::: Task material :::

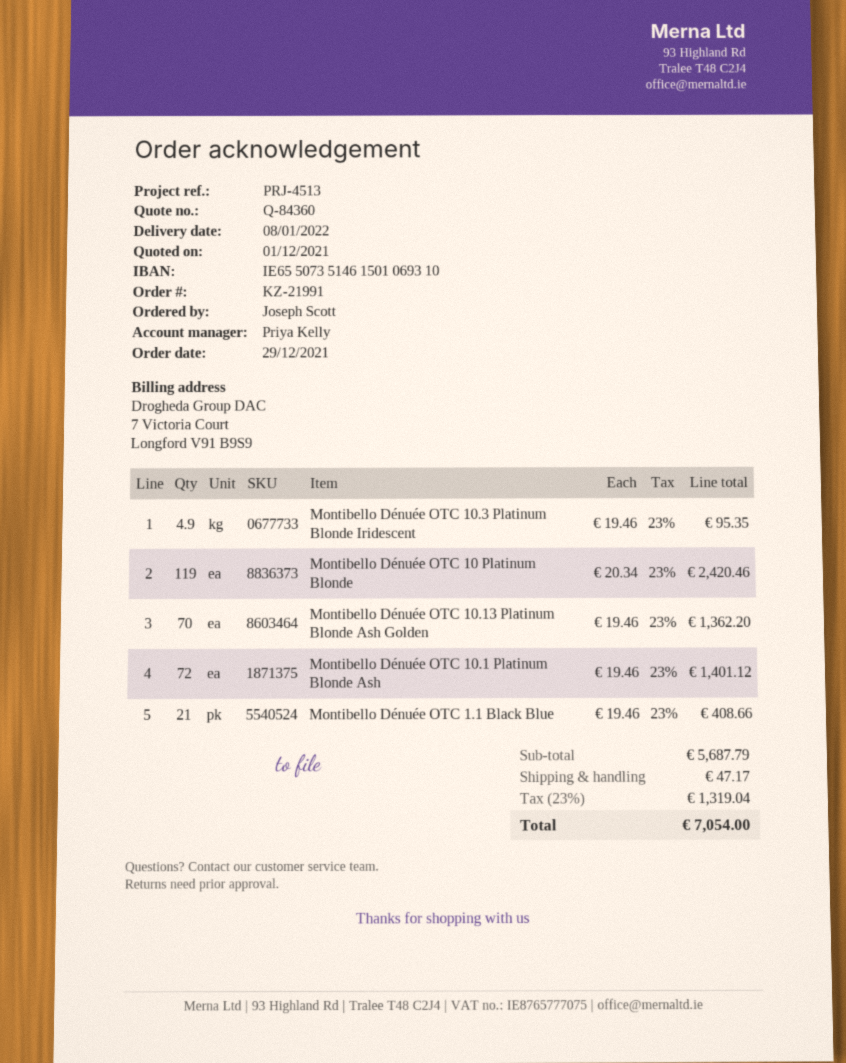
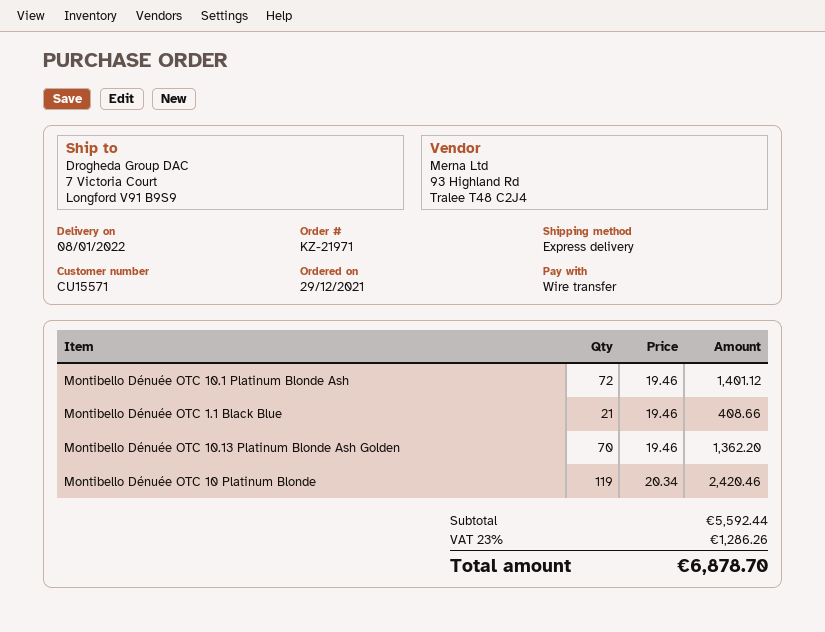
order number: KZ-21991 -> KZ-21971
Montibello Dénuée OTC 10.3 Platinum Blonde Iridescent: 4.9 x 19.46 = 95.35 -> none
subtotal: 5687.79 -> 5592.44
shipping: 47.17 -> none
tax: 23% = 1319.04 -> 23% = 1286.26
total: 7054.00 -> 6878.70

:::

### Task objective
Print the material above verbatim except the pictures.

### Answer for this exercise
order number: KZ-21991 -> KZ-21971
Montibello Dénuée OTC 10.3 Platinum Blonde Iridescent: 4.9 x 19.46 = 95.35 -> none
subtotal: 5687.79 -> 5592.44
shipping: 47.17 -> none
tax: 23% = 1319.04 -> 23% = 1286.26
total: 7054.00 -> 6878.70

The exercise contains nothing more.